Berlin-Kreuzberg bekommt nun das „Metronom“. Allein der Name, den die Kondor Wessels Holding geschickt vom benachbarten Tempodrom und Liquidrom ableitet und damit vielleicht Sprachkunst zu beweisen versucht, allein der Name sollte bereits verboten werden. Die Begriffe Hippodrom und Velodrom sind noch allgemein bekannt, das Tempodrom leitet sich von dem italienischen Tempo (Geschwindigkeit) und dem griechischen Wortstamm drom (Weg) ab. Und auch das Metronom gibt es: Dieses ist ein „mechanisches, elektronisches oder elektromechanisches Gerät, das ein gleichmäßiges Tempo durch gleichmäßiges Anschlagen von Notenwerten vorgibt“, weiß Wikipedia. Will dieses neue Wohnquartier am Anhalter Bahnhof nun das Tempo, also den Takt, für die weitere Stadtentwicklung Berlins vorgeben? Oder sollen hier vornehmlich Musiker einziehen? Ein Blick auf die Website gibt weitere Hinweise. Der Potsdamer Platz sei Pop, Kreuzberg Jazz und Friedrichstadt Klassik, wird dort behauptet. Ganz so einfach lässt sich urbanes Wohnen in Berlin anscheinend nicht verkaufen.

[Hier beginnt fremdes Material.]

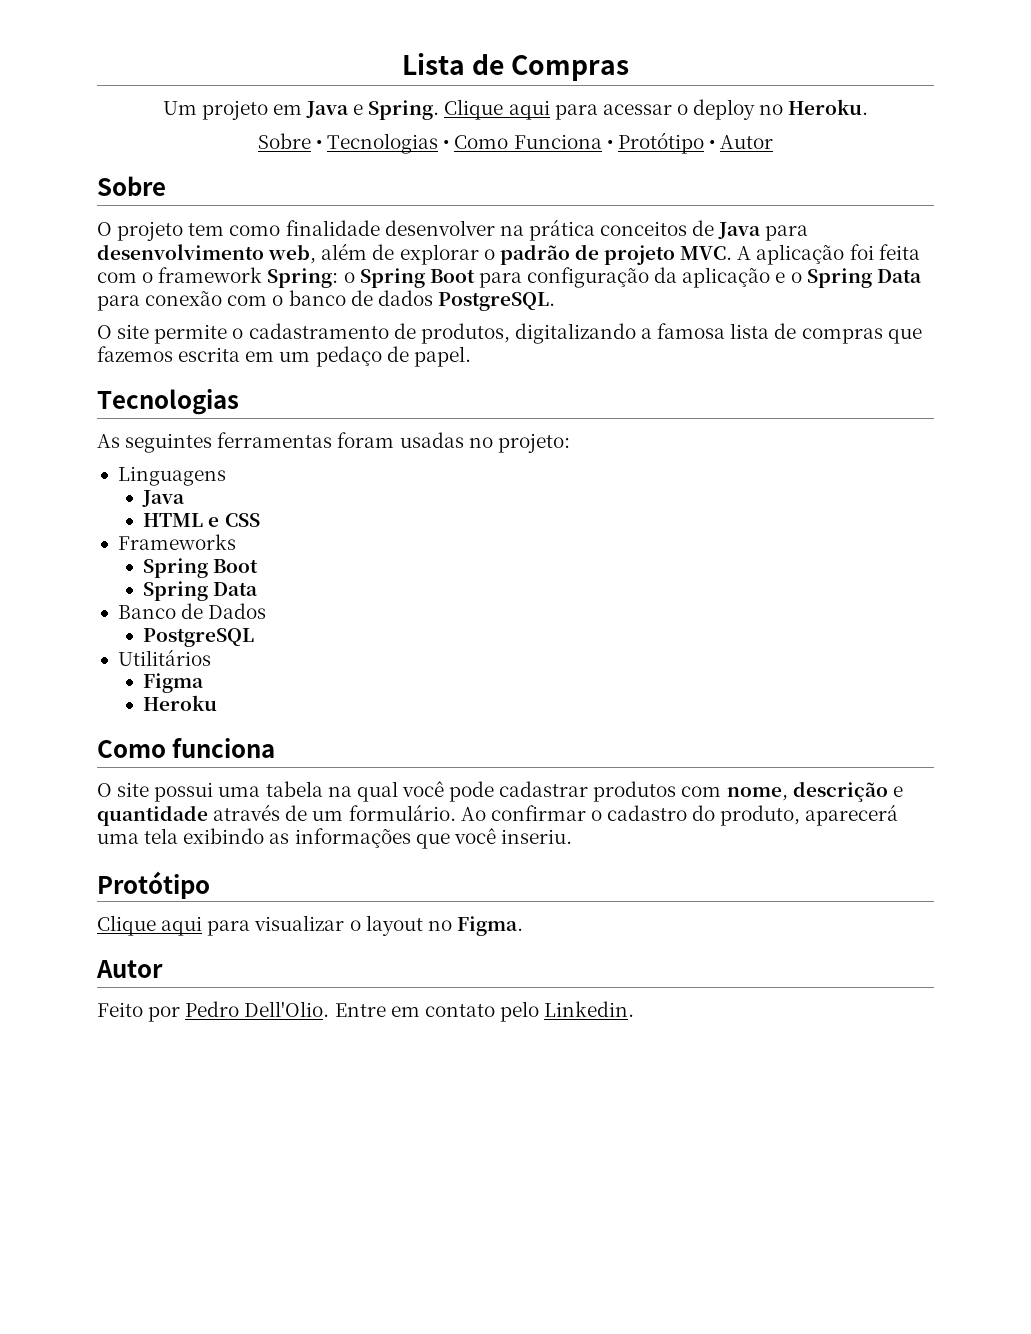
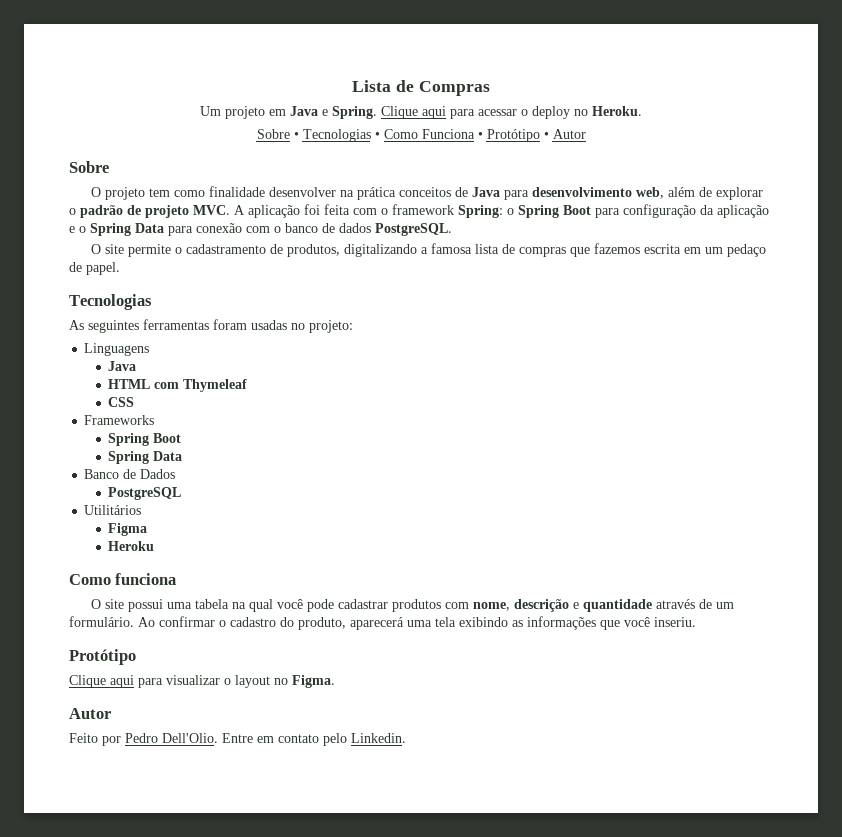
[208,517,220,527] e -> [154,379,248,392] com Thymeleaf //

Oder doch: In dem neuen Quartier auf einer ehemaligen Brache in der Halleschen Straße werden jetzt 74 Eigentumswohnungen gebaut, die Hälfte sei bereits vor Baubeginn verkauft, behauptet die Pressemitteilung nicht ohne Stolz. Verkauft auf Grundlage von Zahlen, Zeichnungen und Visualisierungen wie den drei Bildern rechts. Anfang Mai wurde die Baugenehmigung erteilt, mit dem Aushub der Baugrube Mitte Mai begonnen, die Aufnahme der Rohbauarbeiten ist bereits für Juli geplant. Es muss schnell gehen mit diesem 23,5-Millionen-Euro-Projekt, denn im Sommer 2017 sollen die zwölf Wohnhäuser fertiggestellt sein.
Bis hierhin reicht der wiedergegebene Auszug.